7:45 pm on Sep 28, 2005 (gmt 0)

10+ Year Member



You can use unicode, then select your encoded text with Mozilla, then view selection source.
Any robot can do the same and decode on the fly.
If you need clickable email addresses with almost any browser, javascript encoding seems to be the solution.
If you just want the addresses to be seen there are a few css solutions (for recent browsers).
If the user has to type the address, robots use commentsatsensisdotcomdotau, guys dot nl, at girafa dot com, I even found a harvesting specialist using the html: addr<unexisting tag="">ess</unexisting>

fabricator

4:47 am on Oct 13, 2005 (gmt 0)

10+ Year Member



I use javascript to generate the mailto: link for my own site. Very few spammers actually send to that email address, its only the ones who visit my site in person that can read it.

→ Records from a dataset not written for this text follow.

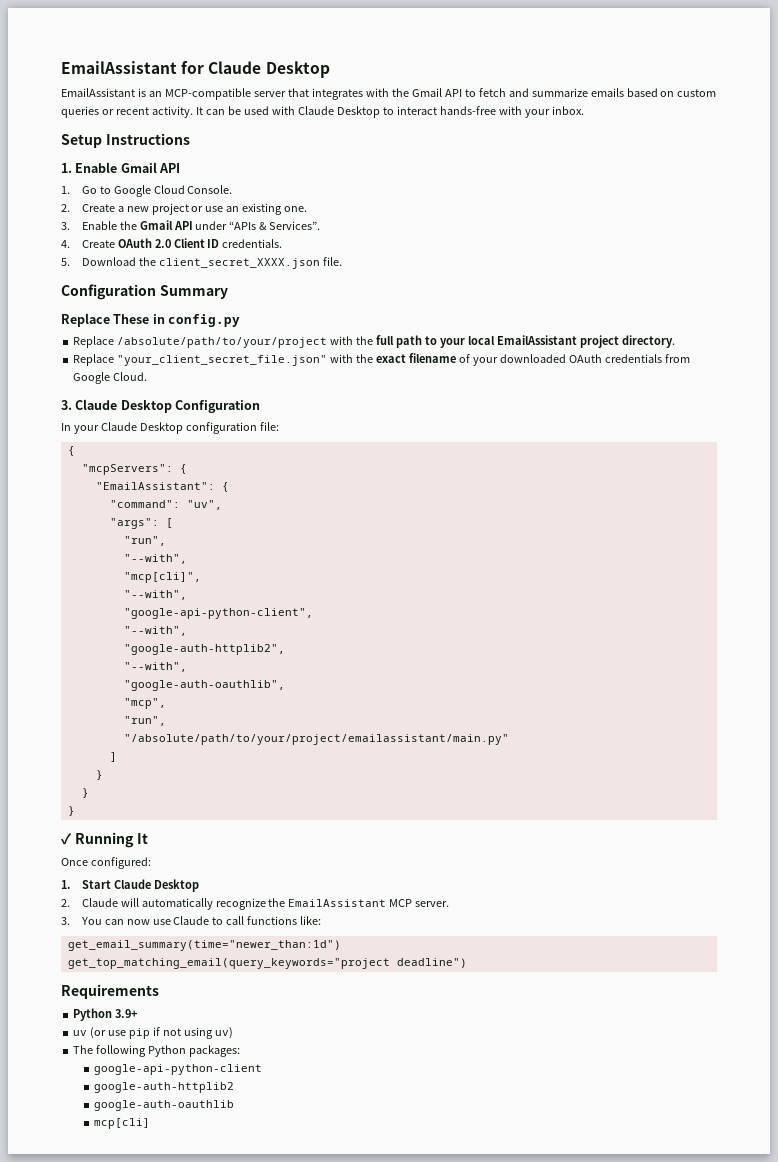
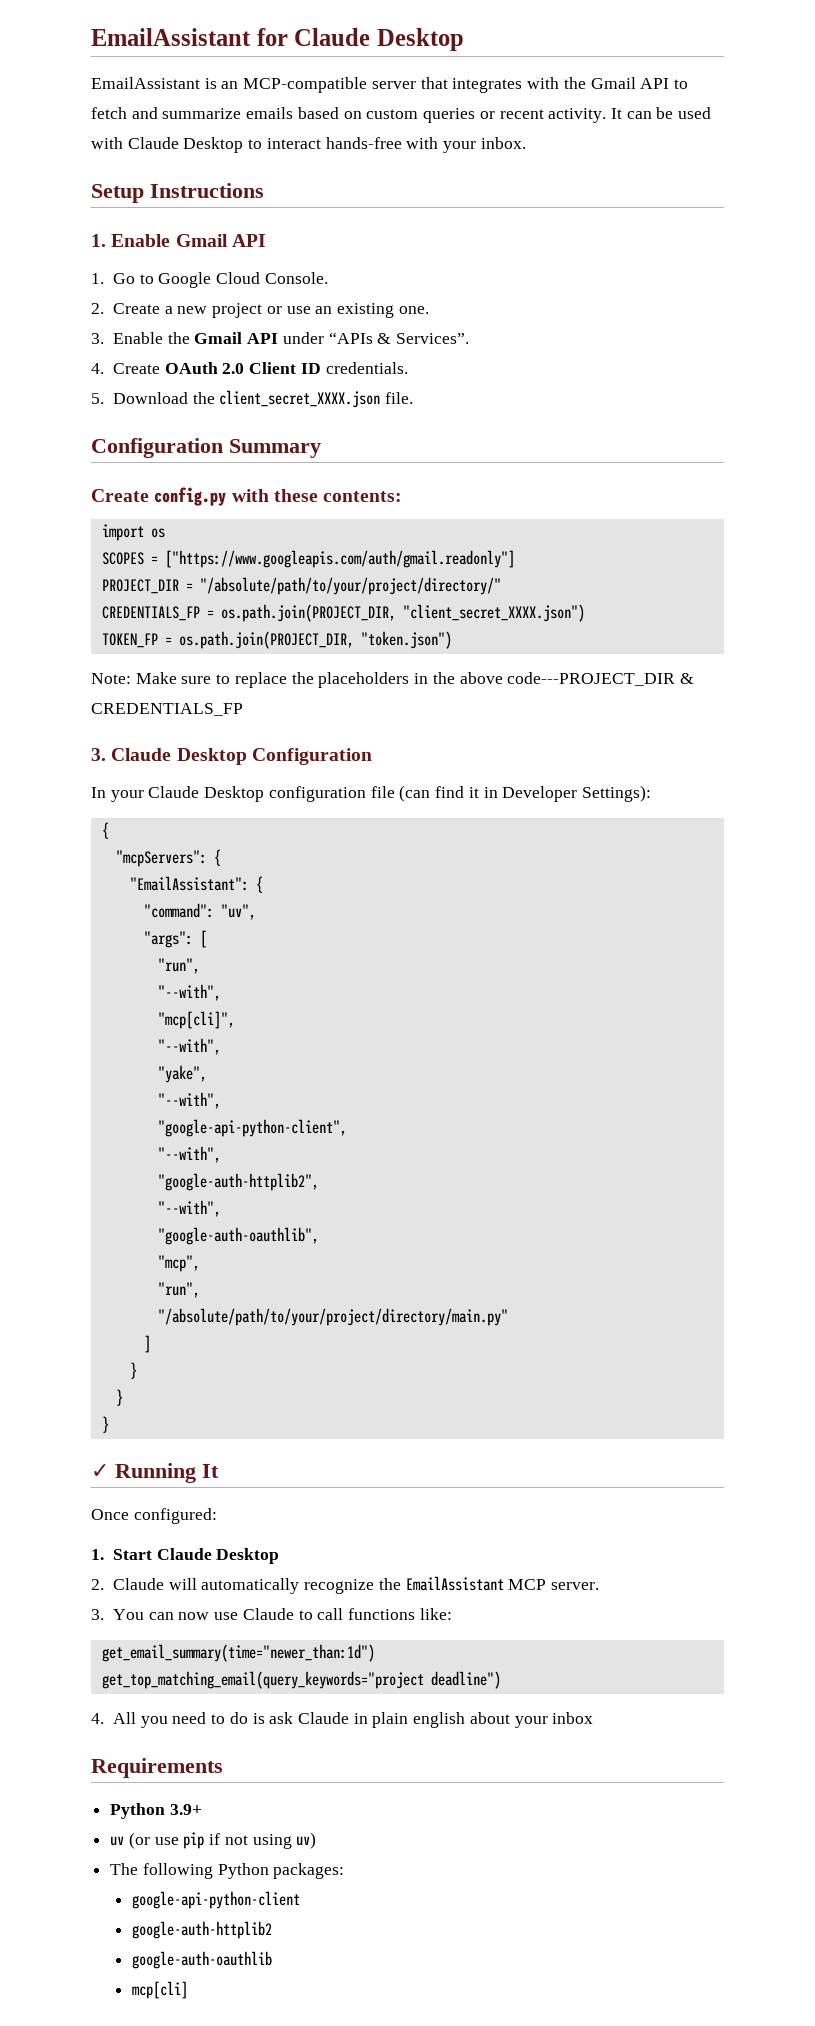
- Replace These in config.py
- Replace /absolute/path/to/your/project with the full path to your local EmailAssistant project directory.
- Replace "your_client_secret_file.json" with the exact filename of your downloaded OAuth credentials from Google Cloud.
+ Create config.py with these contents:
+ import os
+ SCOPES = ["https://www.googleapis.com/auth/gmail.readonly"]
+ PROJECT_DIR = "/absolute/path/to/your/project/directory/"
+ CREDENTIALS_FP = os.path.join(PROJECT_DIR, "client_secret_XXXX.json")
+ TOKEN_FP = os.path.join(PROJECT_DIR, "token.json")
+ Note: Make sure to replace the placeholders in the above code---PROJECT_DIR & CREDENTIALS_FP
- In your Claude Desktop configuration file:
+ In your Claude Desktop configuration file (can find it in Developer Settings):
+ "yake",
+ "--with",
- "/absolute/path/to/your/project/emailassistant/main.py"
+ "/absolute/path/to/your/project/directory/main.py"
+ 4. All you need to do is ask Claude in plain english about your inbox

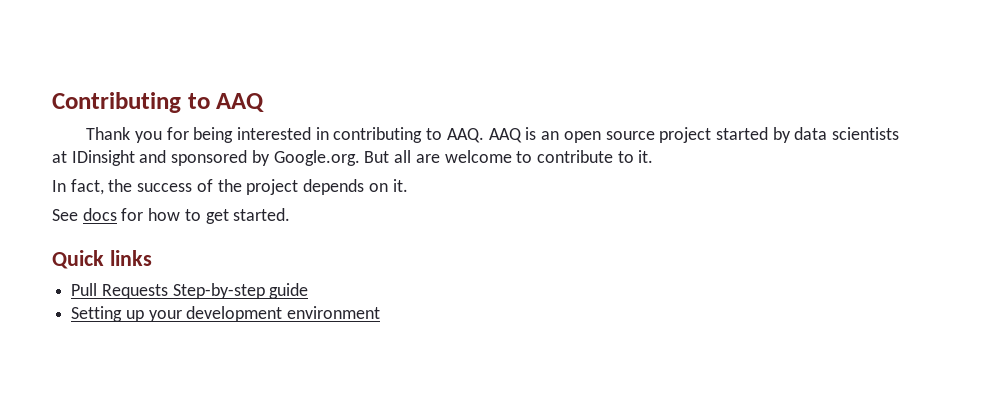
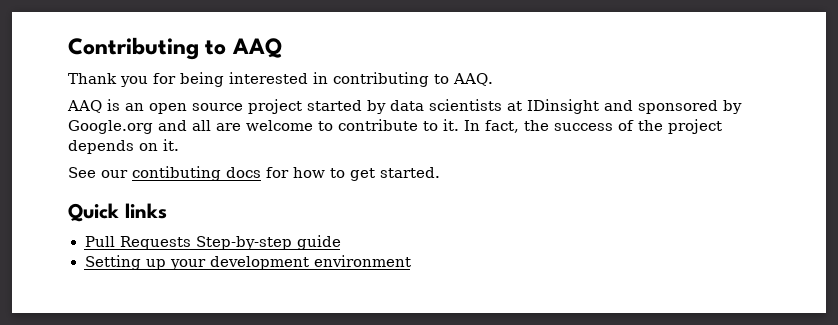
- Thank you for being interested in contributing to AAQ. AAQ is an open source project started by data scientists at IDinsight and sponsored by Google.org. But all are welcome to contribute to it.
- In fact, the success of the project depends on it.
+ Thank you for being interested in contributing to AAQ.
+ AAQ is an open source project started by data scientists at IDinsight and sponsored by Google.org and all are welcome to contribute to it. In fact, the success of the project depends on it.
- See docs for how to get started.
+ See our contibuting docs for how to get started.

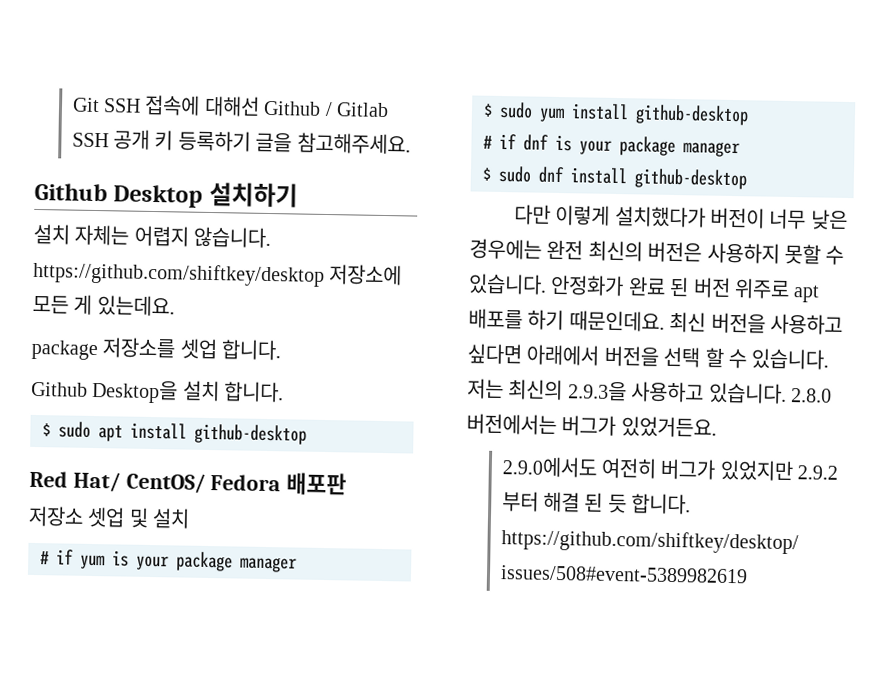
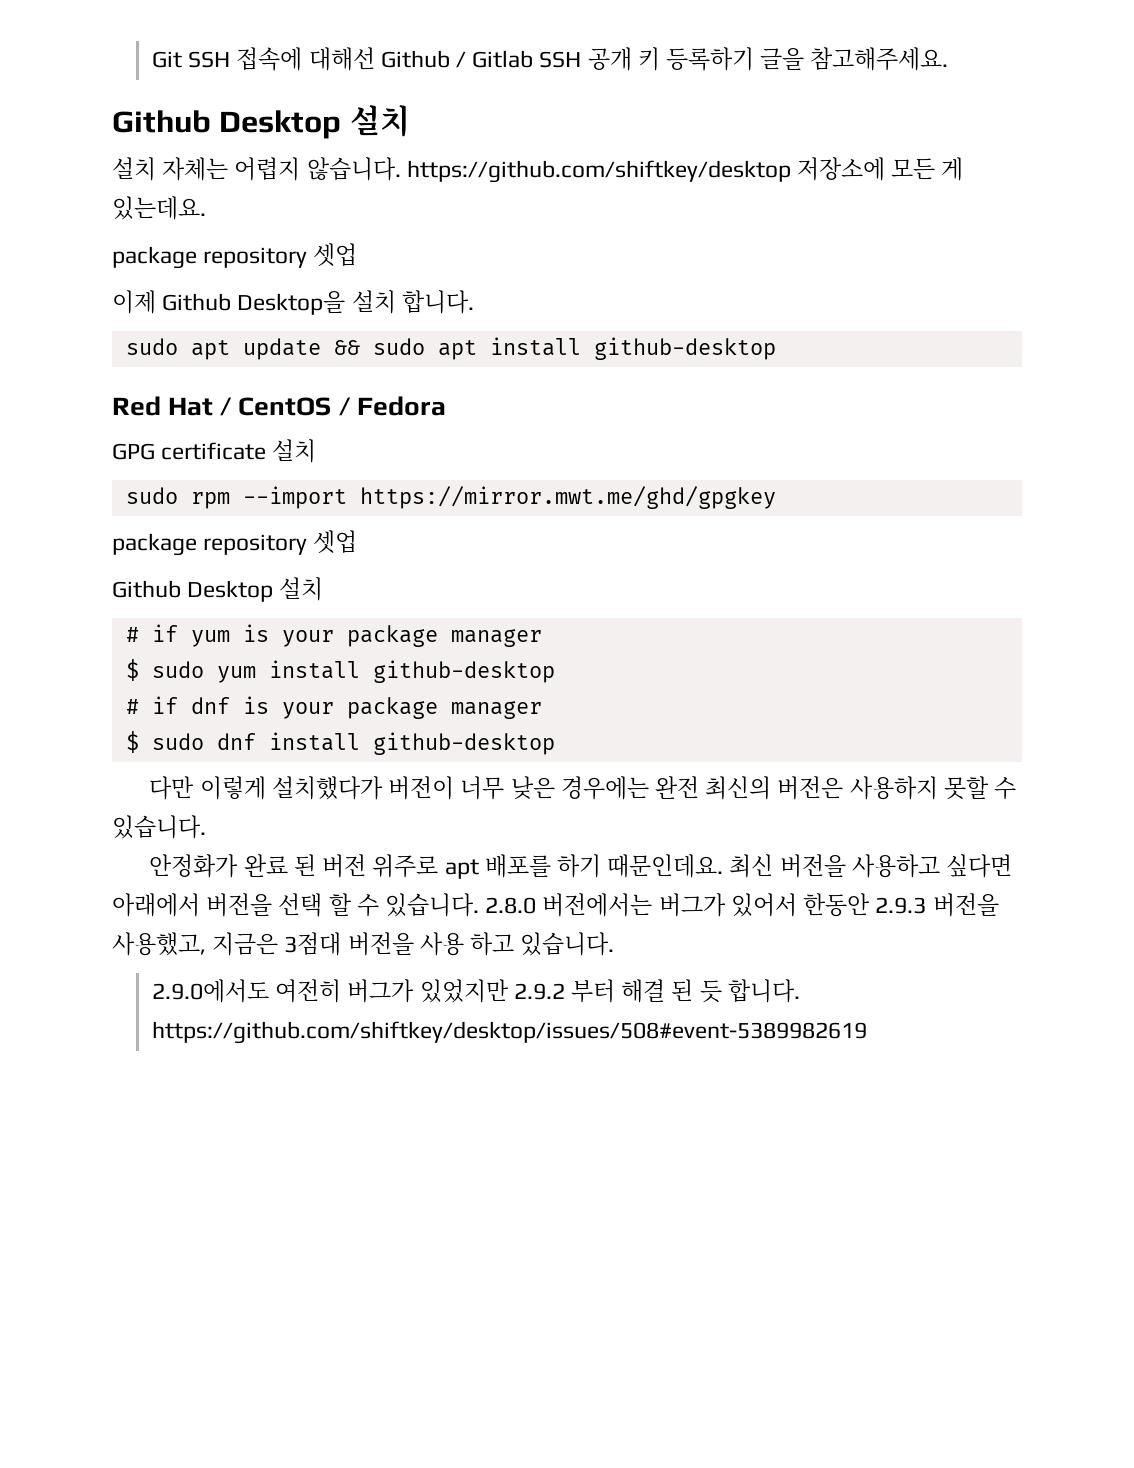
  Git SSH 접속에 대해선 Github / Gitlab SSH 공개 키 등록하기 글을 참고해주세요.
- Github Desktop 설치하기
+ Github Desktop 설치
  설치 자체는 어렵지 않습니다. https://github.com/shiftkey/desktop 저장소에 모든 게 있는데요.
- package 저장소를 셋업 합니다.
- Github Desktop을 설치 합니다.
+ package repository 셋업
+ 이제 Github Desktop을 설치 합니다.
- $ sudo apt install github-desktop
+ sudo apt update && sudo apt install github-desktop
- Red Hat/ CentOS/ Fedora 배포판
- 저장소 셋업 및 설치
+ Red Hat / CentOS / Fedora
+ GPG certificate 설치
+ sudo rpm --import https://mirror.mwt.me/ghd/gpgkey
+ package repository 셋업
+ Github Desktop 설치
- 다만 이렇게 설치했다가 버전이 너무 낮은 경우에는 완전 최신의 버전은 사용하지 못할 수 있습니다. 안정화가 완료 된 버전 위주로 apt 배포를 하기 때문인데요.
+ 다만 이렇게 설치했다가 버전이 너무 낮은 경우에는 완전 최신의 버전은 사용하지 못할 수 있습니다.
+ 안정화가 완료 된 버전 위주로 apt 배포를 하기 때문인데요.
- 저는 최신의 2.9.3을 사용하고 있습니다. 2.8.0 버전에서는 버그가 있었거든요.
+ 2.8.0 버전에서는 버그가 있어서 한동안 2.9.3 버전을 사용했고, 지금은 3점대 버전을 사용 하고 있습니다.

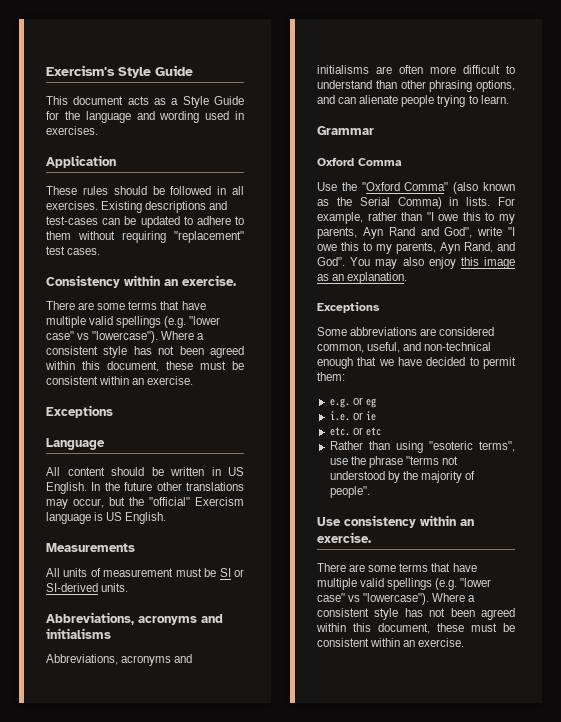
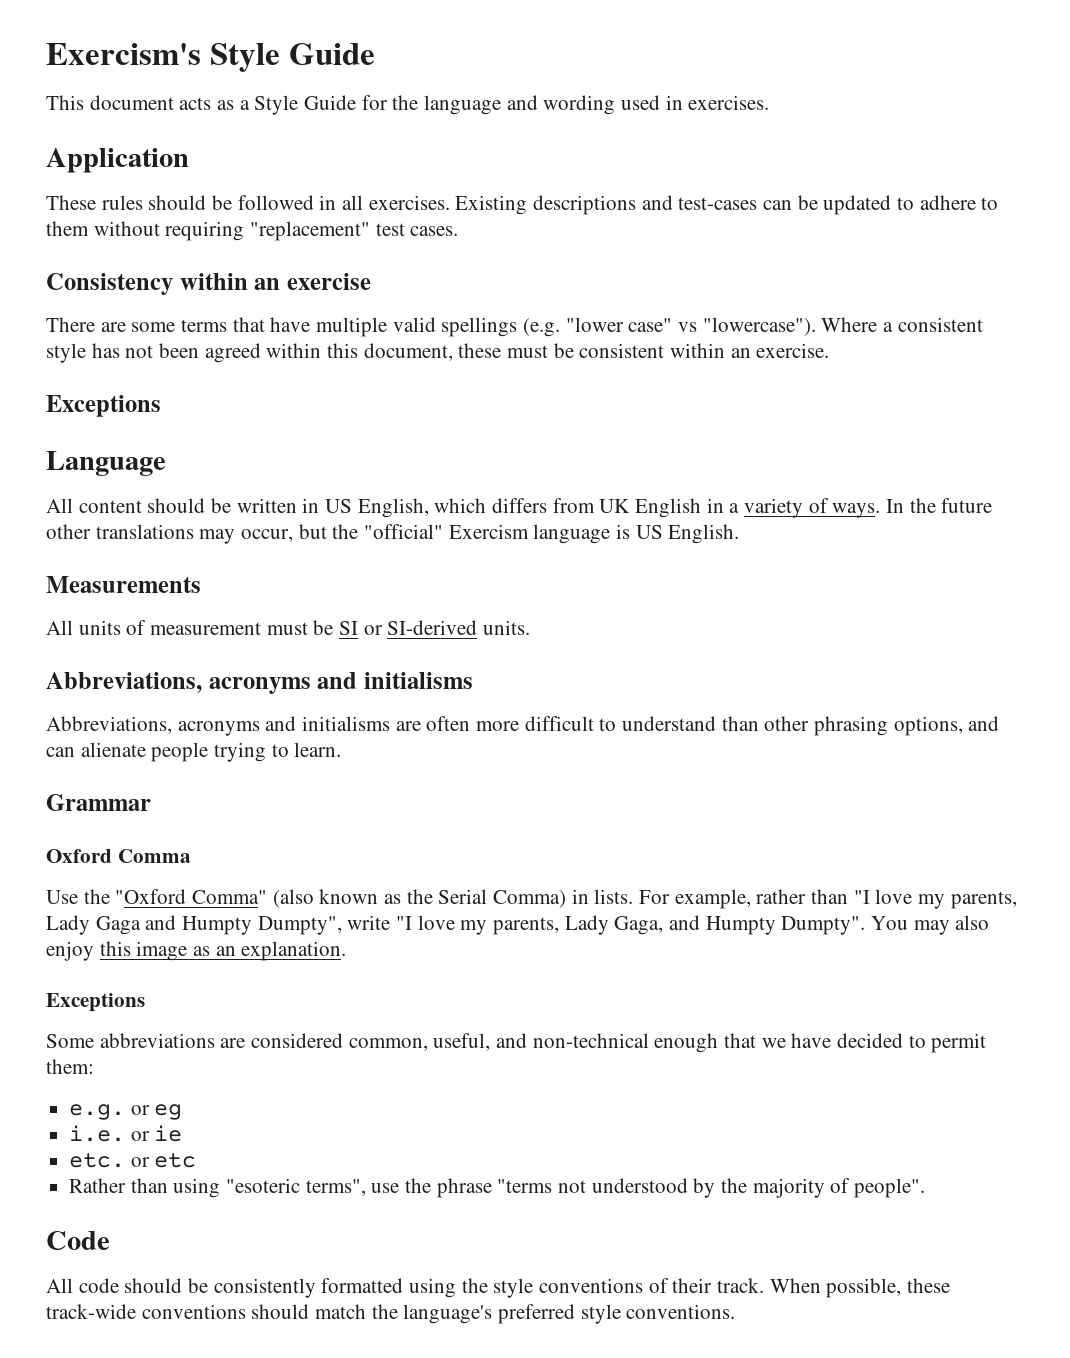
- Consistency within an exercise.
+ Consistency within an exercise
- All content should be written in US English.
+ All content should be written in US English, which differs from UK English in a variety of ways.
- For example, rather than "I owe this to my parents, Ayn Rand and God", write "I owe this to my parents, Ayn Rand, and God".
+ For example, rather than "I love my parents, Lady Gaga and Humpty Dumpty", write "I love my parents, Lady Gaga, and Humpty Dumpty".
- Use consistency within an exercise.
- There are some terms that have multiple valid spellings (e.g. "lower case" vs "lowercase"). Where a consistent style has not been agreed within this document, these must be consistent within an exercise.
+ Code
+ All code should be consistently formatted using the style conventions of their track. When possible, these track-wide conventions should match the language's preferred style conventions.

basically do something like:

var username='me';
var domain='example.org';
document.write('<A href="mailto:'+username+'@'+domain'+">email me</A>');

Change the var names around at will just to keep things random and harder for bots.

the spambots can't figure out there is a email address in there. Another further trick is to put your address as an image rather than plain text.

Dijkgraaf

3:22 am on Oct 14, 2005 (gmt 0)

WebmasterWorld Senior Member 10+ Year Member



I use JavaScript to write it, but among other things I do the the document.write by calling a function that is in an external javascript file. That way there isn't even an mailto: or an @ found anywhere in the page itself so even less chance for a bot to find an e-mail address.
I've never had any SPAM to the address I've got an my website protected this way.